From 7b2df5d43b4cec9bd630ace9ee6aee97a4a139b0 Mon Sep 17 00:00:00 2001
From: Jinzhe Zeng <jinzhe.zeng@rutgers.edu>
Date: Tue, 14 Sep 2021 03:12:06 -0400
Subject: [PATCH] move horovod installation to installation part

as now easy installation also contains horovod, so we may want to discuss separately
---
 doc/install/easy-install.md        |  6 +++---
 doc/install/install-from-source.md | 16 ++++++++++++++++
 doc/train/parallel-training.md     | 13 -------------
 3 files changed, 19 insertions(+), 16 deletions(-)

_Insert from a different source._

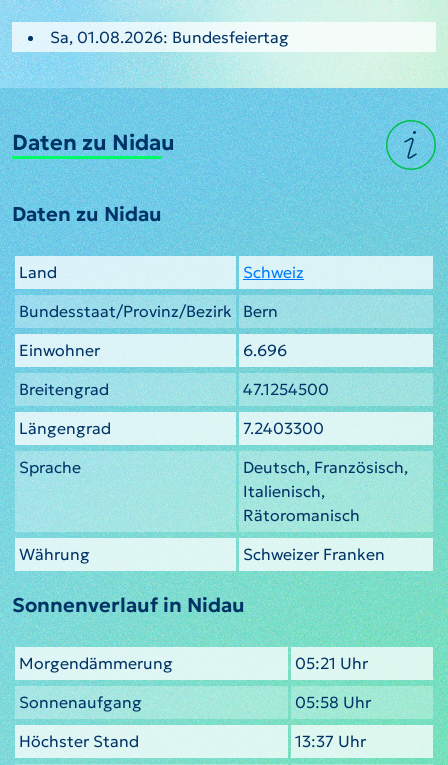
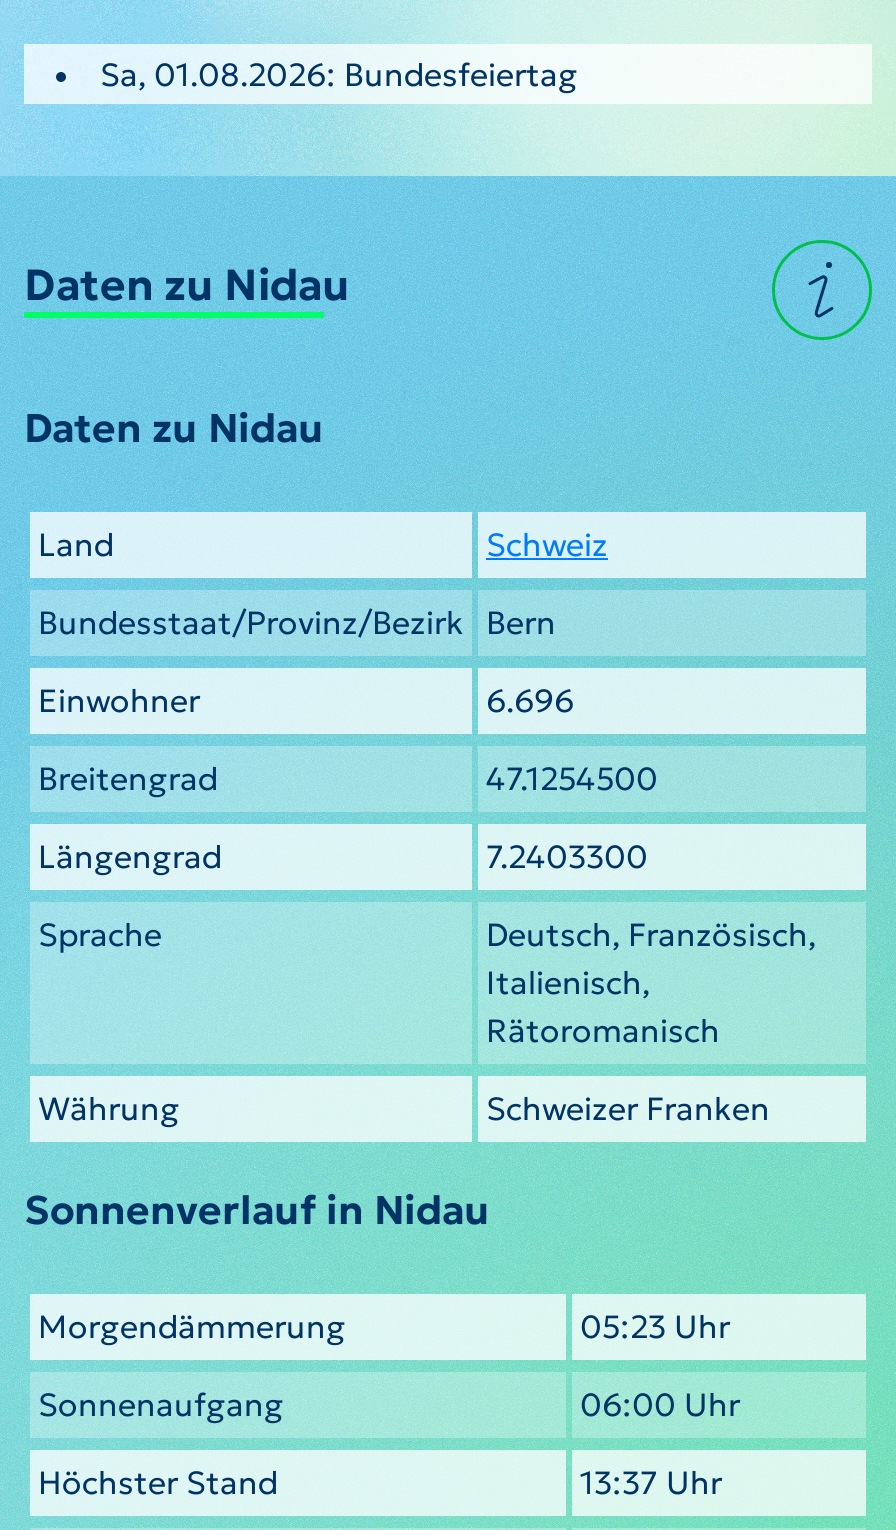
- 05:21 Uhr
+ 05:23 Uhr

- 05:58 Uhr
+ 06:00 Uhr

diff --git a/doc/install/easy-install.md b/doc/install/easy-install.md
index cb529acda3..55720b59e4 100644
--- a/doc/install/easy-install.md
+++ b/doc/install/easy-install.md
@@ -2,7 +2,7 @@
 
 There various easy methods to install DeePMD-kit. Choose one that you prefer. If you want to build by yourself, jump to the next two sections.
 
-After your easy installation, DeePMD-kit (`dp`) and LAMMPS (`lmp`) will be available to execute. You can try `dp -h` and `lmp -h` to see the help. `mpirun` is also available considering you may want to run LAMMPS in parallel.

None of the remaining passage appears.